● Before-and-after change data

=== Begin Enclosure ===

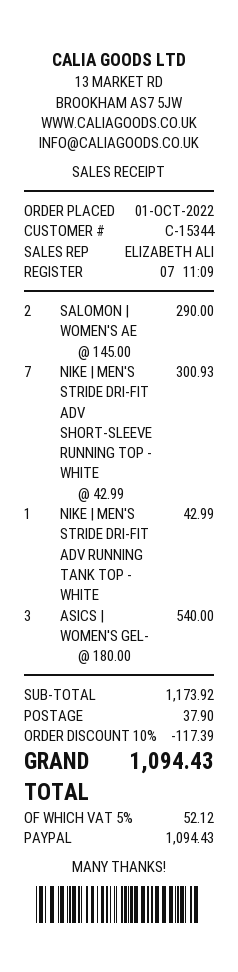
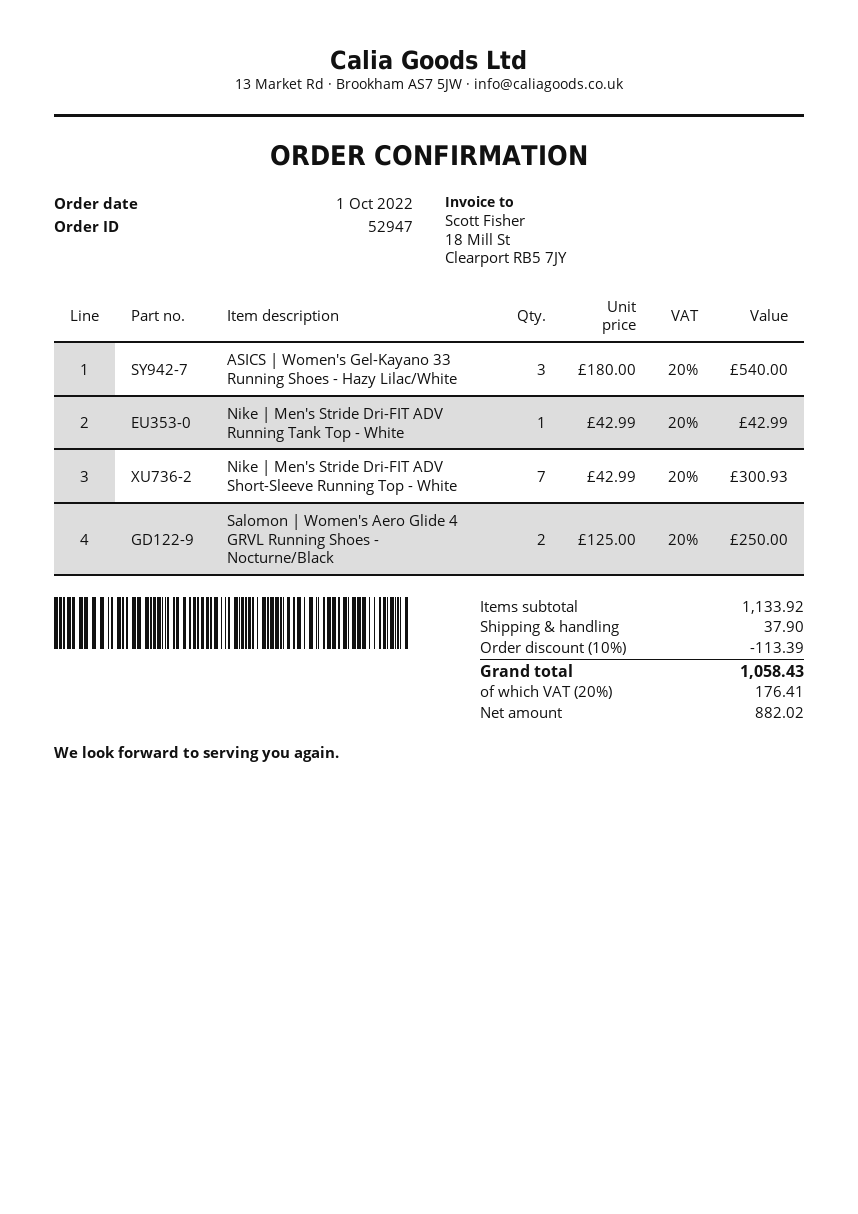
SALOMON | WOMEN'S AE: 2 x 145.00 = 290.00 -> 2 x 125.00 = 250.00
subtotal: 1173.92 -> 1133.92
discount: 10% = 117.39 -> 10% = 113.39
tax: 5% = 52.12 -> 20% = 176.41
total: 1094.43 -> 1058.43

=== End Enclosure ===

● What the task requires
Exactly as they stand, retype all the entries, but omit the pictures.

● Solution to this exercise
SALOMON | WOMEN'S AE: 2 x 145.00 = 290.00 -> 2 x 125.00 = 250.00
subtotal: 1173.92 -> 1133.92
discount: 10% = 117.39 -> 10% = 113.39
tax: 5% = 52.12 -> 20% = 176.41
total: 1094.43 -> 1058.43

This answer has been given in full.